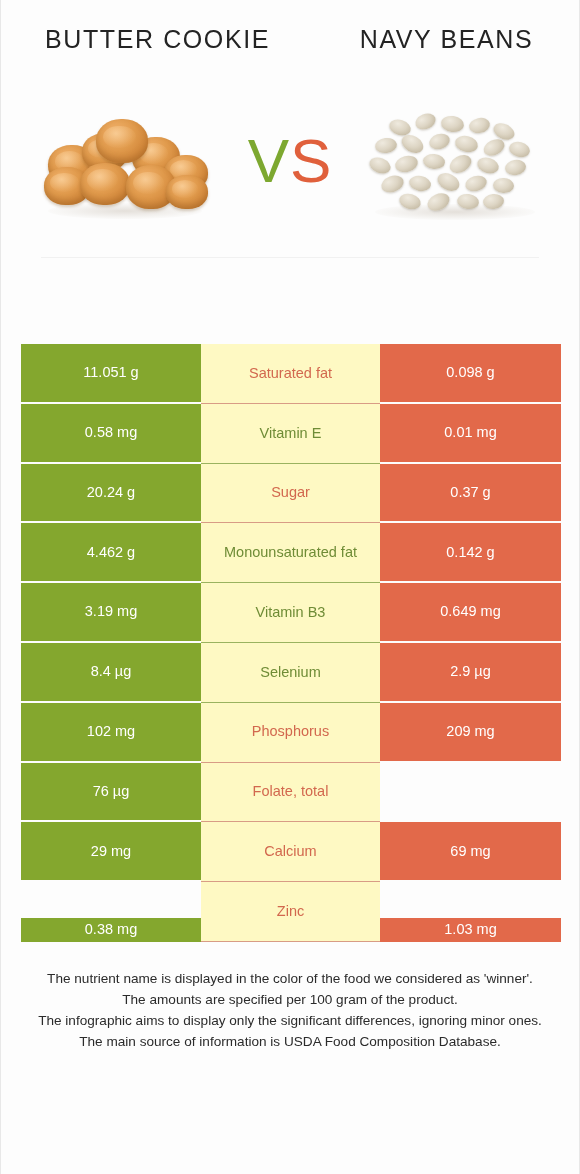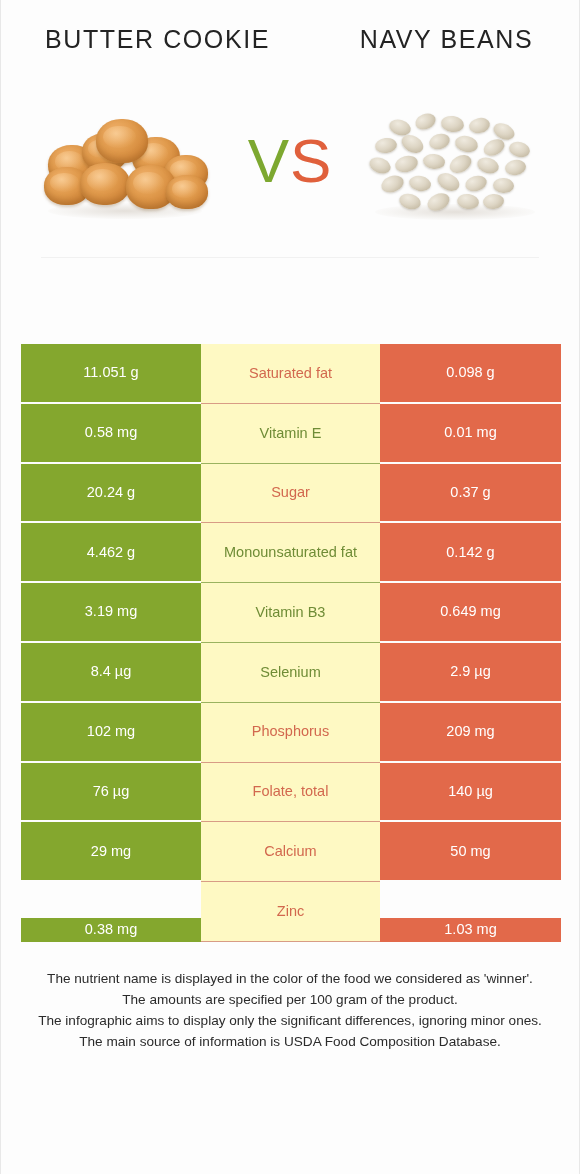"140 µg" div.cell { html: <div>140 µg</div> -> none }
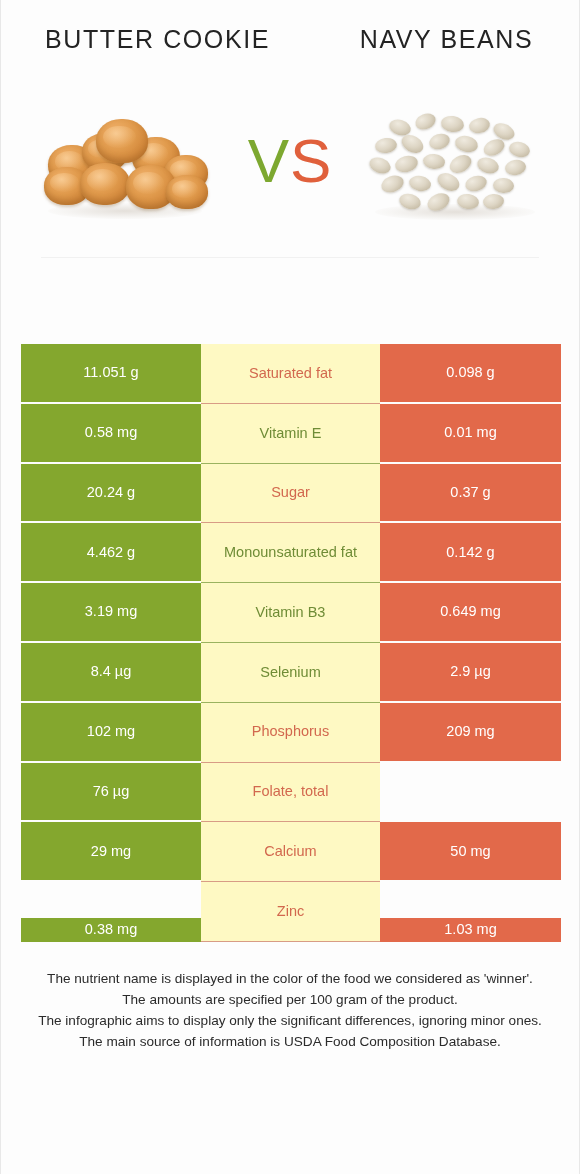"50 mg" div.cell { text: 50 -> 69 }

==

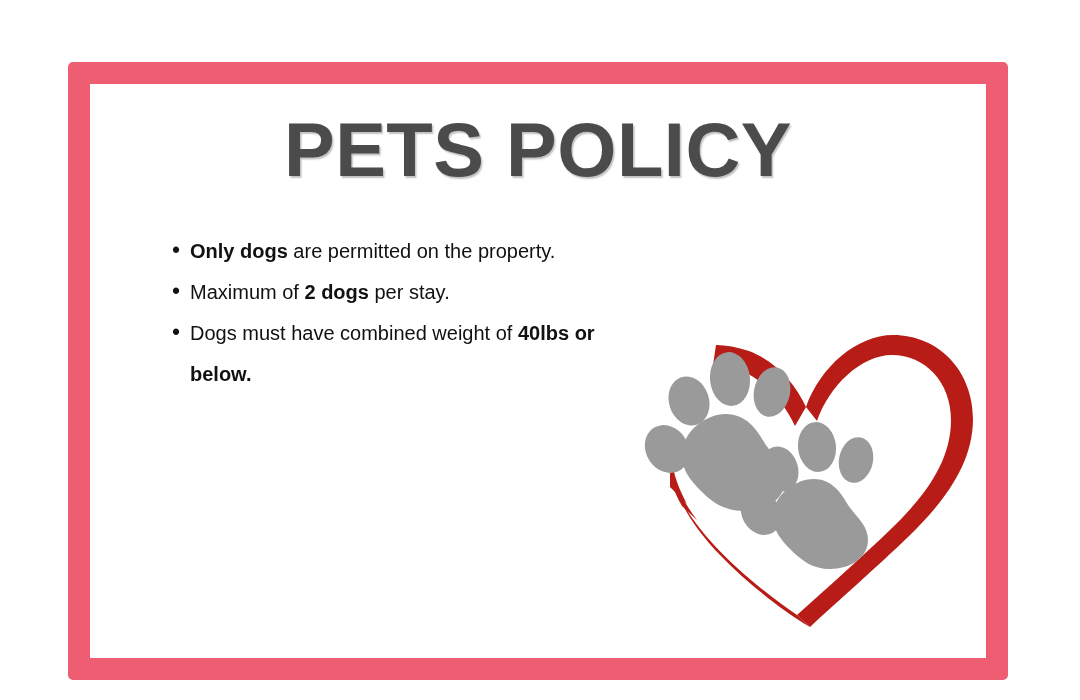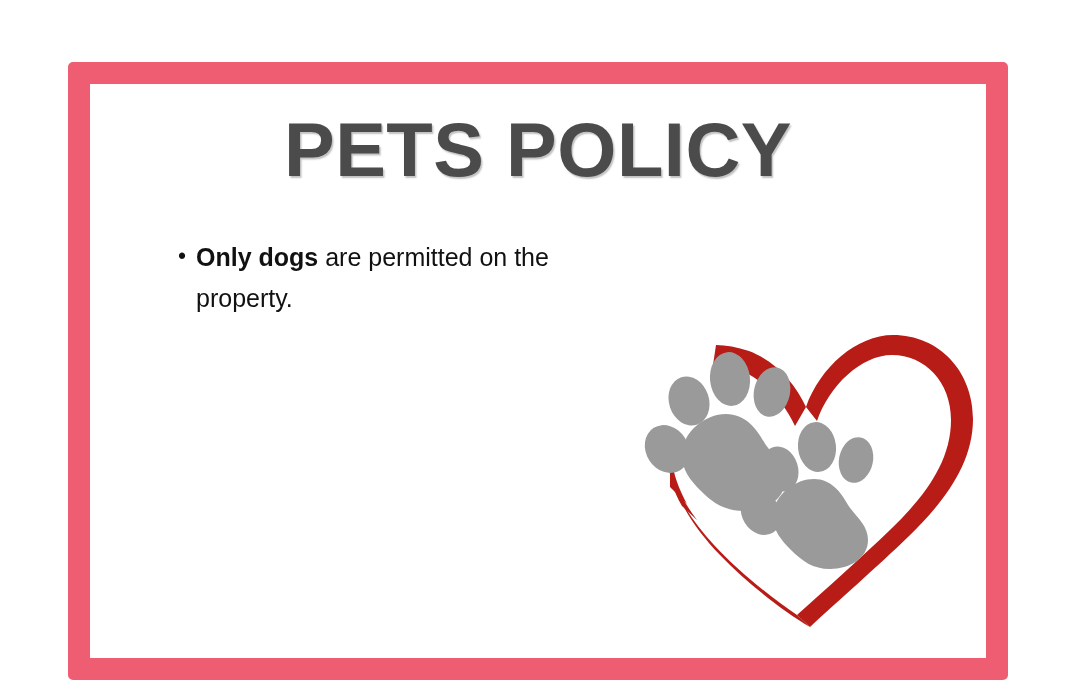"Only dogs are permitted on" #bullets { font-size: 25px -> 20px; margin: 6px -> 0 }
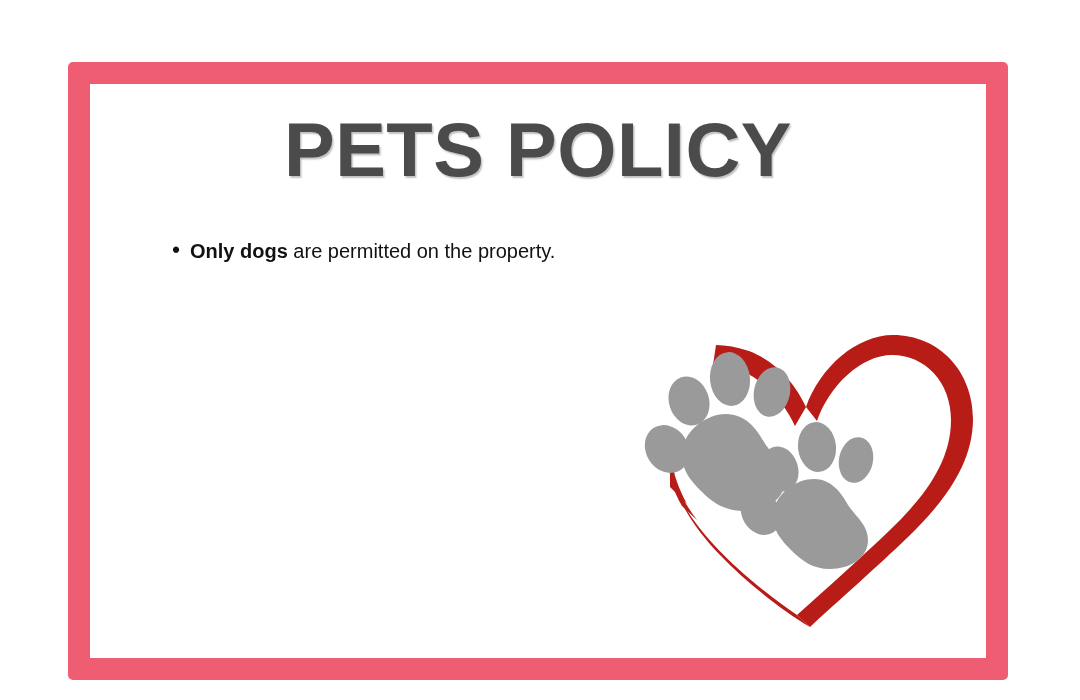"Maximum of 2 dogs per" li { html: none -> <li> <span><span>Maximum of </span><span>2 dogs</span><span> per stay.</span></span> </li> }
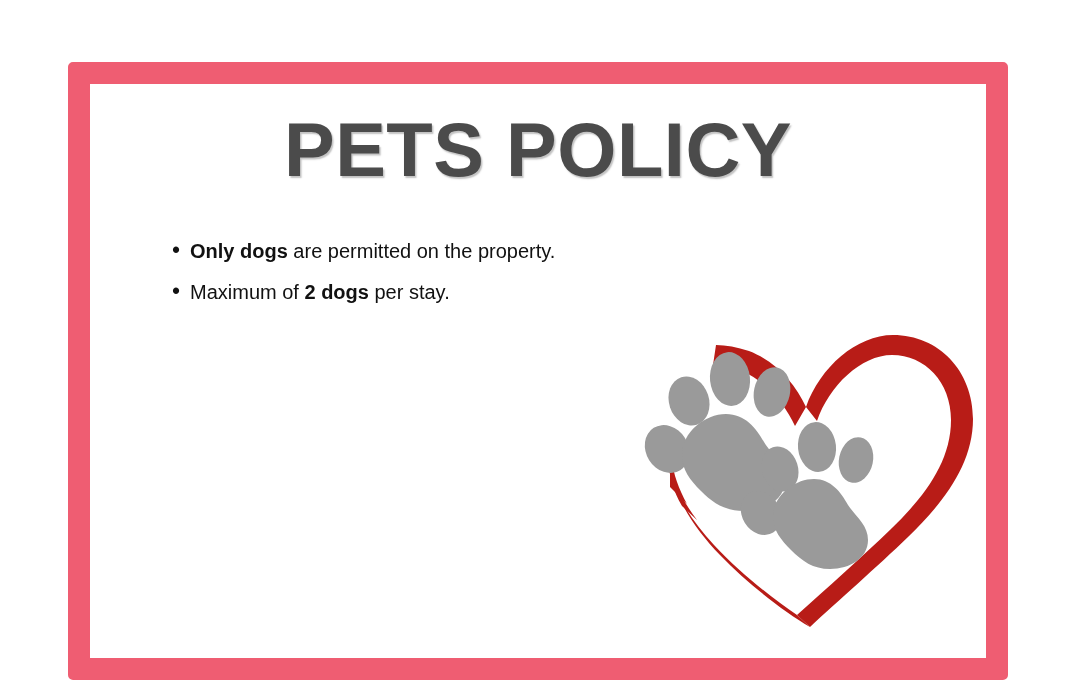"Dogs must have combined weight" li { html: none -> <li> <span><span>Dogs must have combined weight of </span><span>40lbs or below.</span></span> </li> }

**Assigned task**
Copy word for word the lines of the records above from the one with "-> <li> <span><span>Maximum" up to and including the one with "-> <li> <span><span>Dogs". Skip the pictures.

**Task solution**
"Maximum of 2 dogs per" li { html: none -> <li> <span><span>Maximum of </span><span>2 dogs</span><span> per stay.</span></span> </li> }
"Dogs must have combined weight" li { html: none -> <li> <span><span>Dogs must have combined weight of </span><span>40lbs or below.</span></span> </li> }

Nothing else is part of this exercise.